Chapter 12 Sample Surveys

12.1 A Conceptual Framework

In this chapter, we apply our knowledge of sampling (i.e., the numbered-ticket model) to sample surveys.

Political scientists often ask questions about large populations of people. We refer to the collection of cases of interest as the population. For example, we might care about the attitudes of adults living in the US. In this case, the population is adults living in the US.

About 250 million adults are living in the US. Of course, we cannot gather data on each of these 250 million people, even though that is the population of interest.

When the population is too large to study as a whole, political scientists sometimes focus on a smaller subset of the population. We refer to this subset of the population for which we gather data as a sample.

Usually, political scientists are interested in a particular numerical summary of the population, such as an average or a percent. We refer to the numerical summary of the population as the parameter. We refer to the corresponding summary of the sample as a statistic.

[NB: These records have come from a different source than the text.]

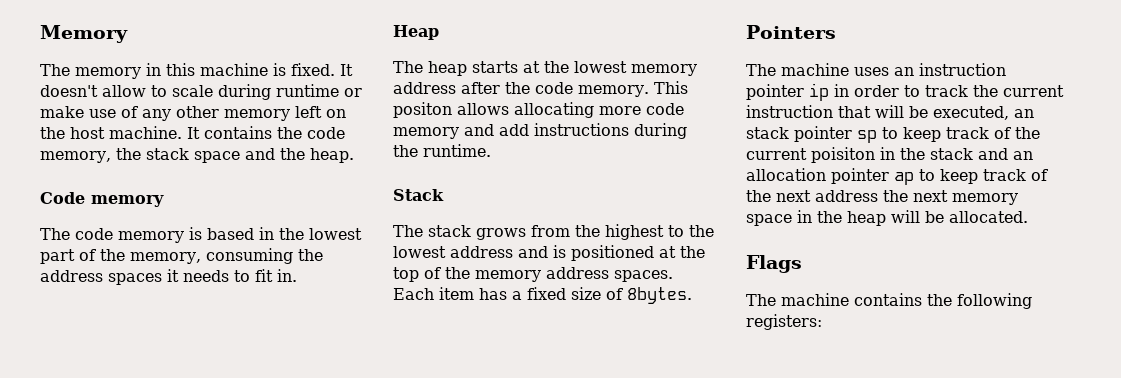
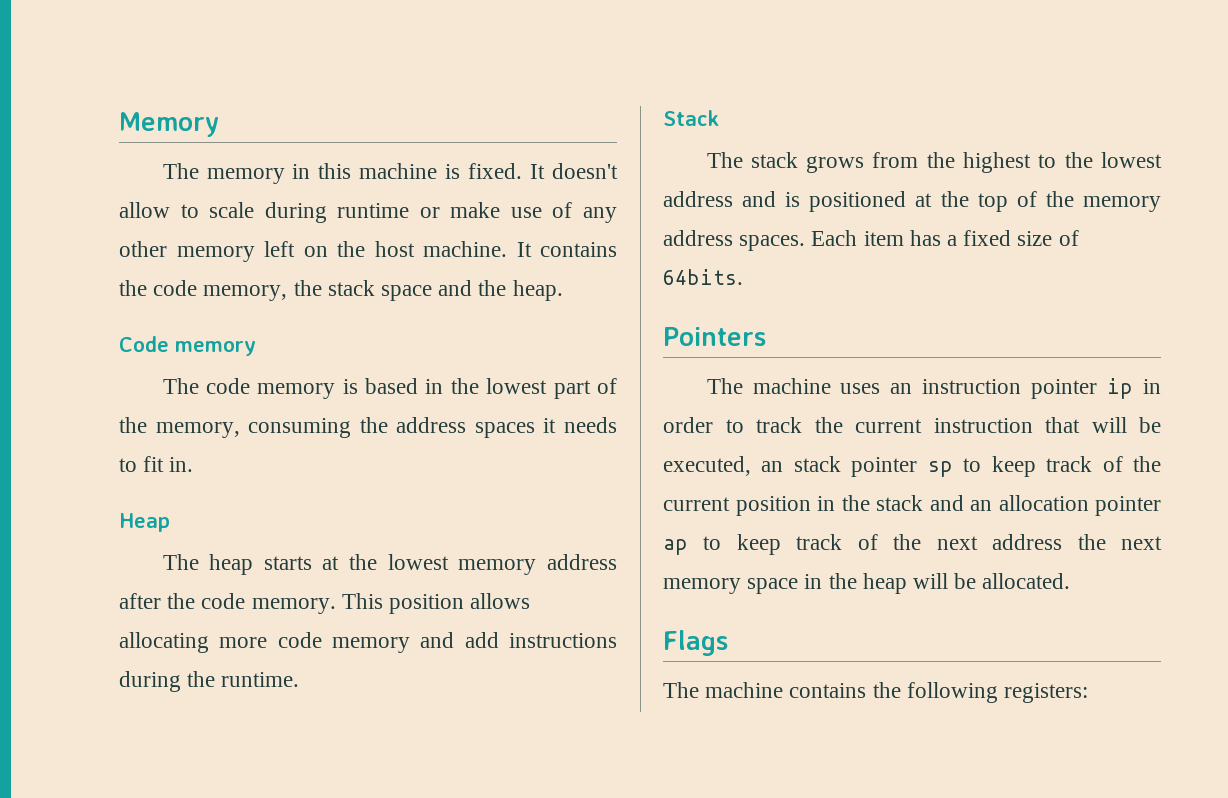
[393,102,452,118] positon -> [389,594,465,614] position
[627,287,692,304] 8bytes. -> [663,269,743,285] 64bits.
[811,147,875,163] poisiton -> [735,496,811,516] position

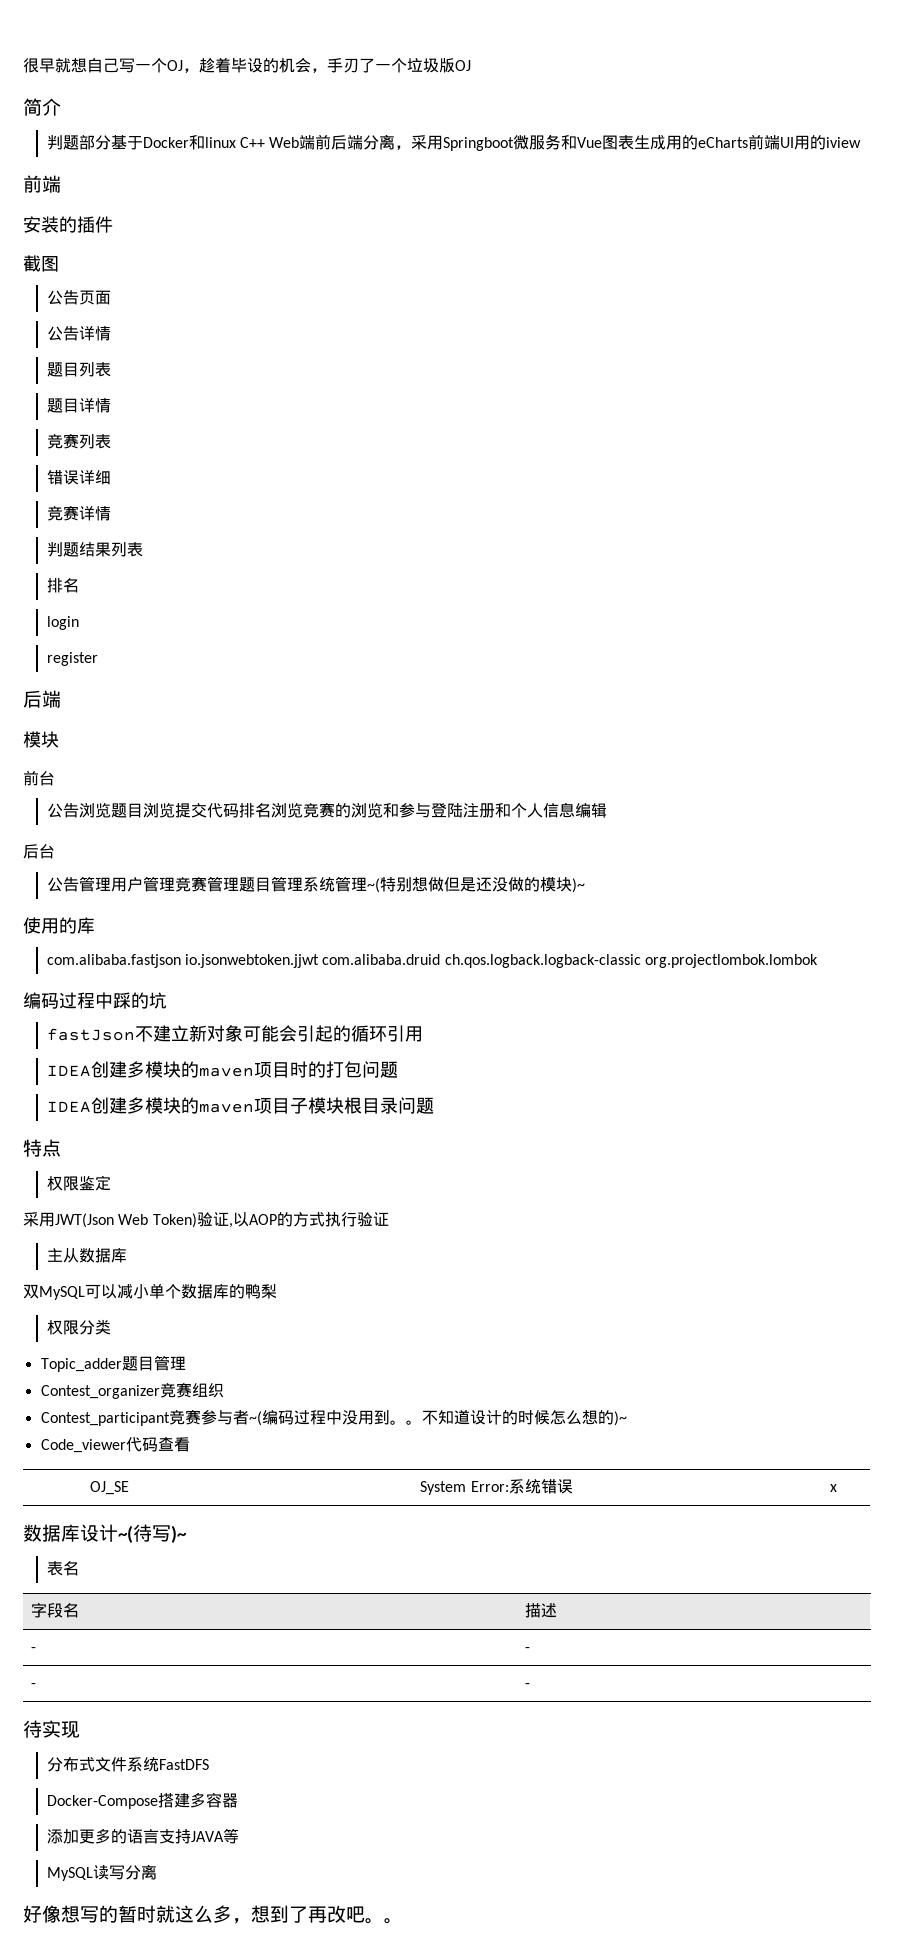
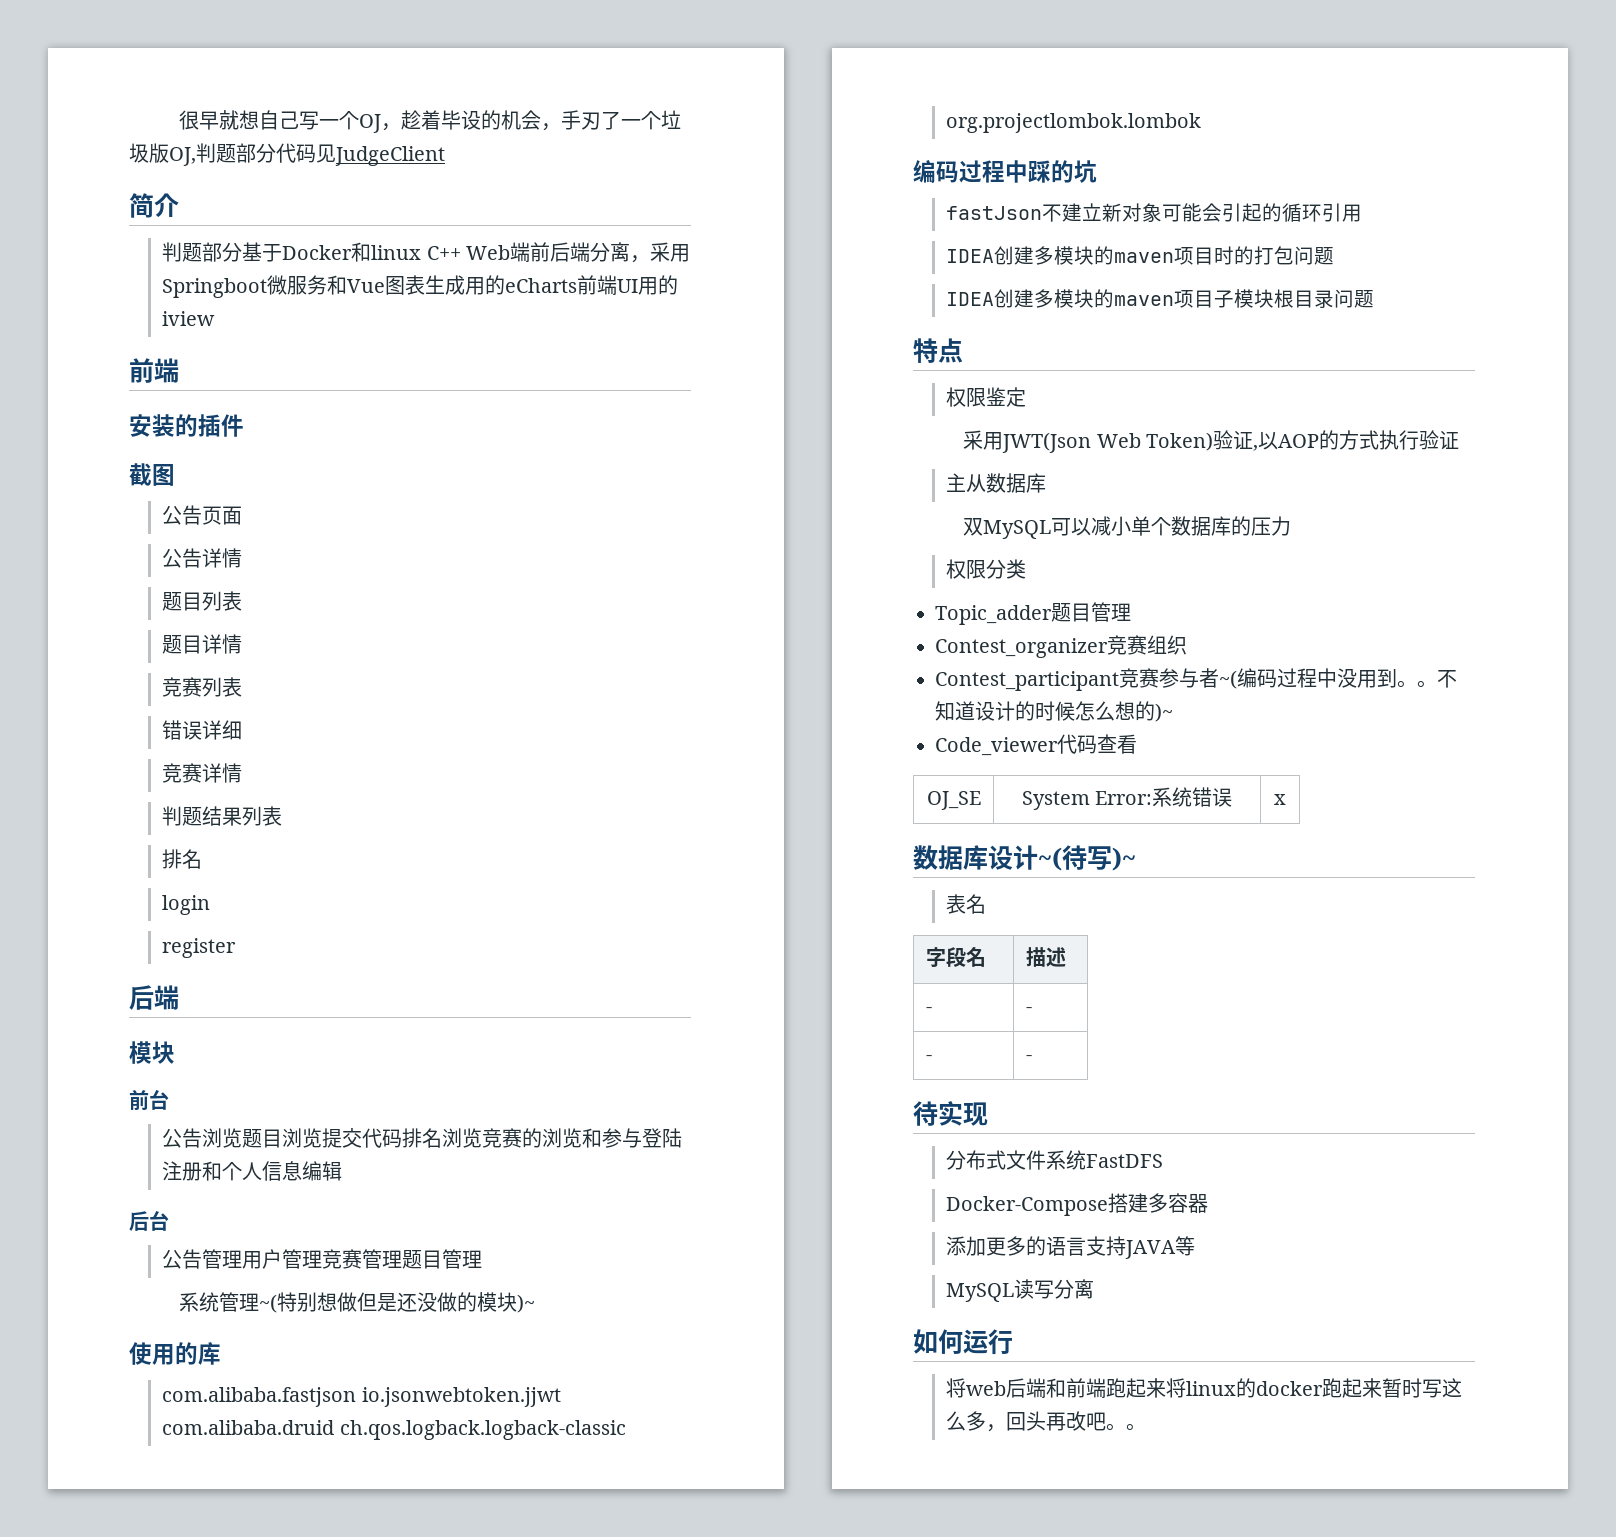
[455,60,471,71] OJ -> [169,143,445,166] OJ,判题部分代码见JudgeClient
(303, 884) none -> (483, 1259) //
[245,1284,277,1299] 鸭梨 -> [1251,516,1292,536] 压力
[23,1905,175,1923] 好像想写的暂时就 -> [913,1329,1013,1355] [946,1378,1443,1398] 如何运行 // 将web后端和前端跑起来将linux的docker跑起来暂时写
[251,1905,308,1923] 想到了 -> [1006,1411,1047,1431] 回头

But when you do not have data for the entire population, but instead data for a sample, we must address a key question: How closely does the sample statistic resemble the population parameter?

For example, we might see that 42% of our sample approve of the job Donald Trump is doing as president, but we want to know what this means about the population. Is the population within one percentage point? Or is it withing 10 percentage points? We refer to the difference between the sample statistic and the population parameter as error. We rarely know the error, because we rarely know the population parameter.

It turns out that the process for choosing the sample affects (1) the likely size of the sampling error and (2) our ability to determine the likely size of the sampling error. We refer to the process for choosing the sample as the sampling method.

The process of learning about a population from a sample is called inference. The key to inference is determining the likely size of the sampling error.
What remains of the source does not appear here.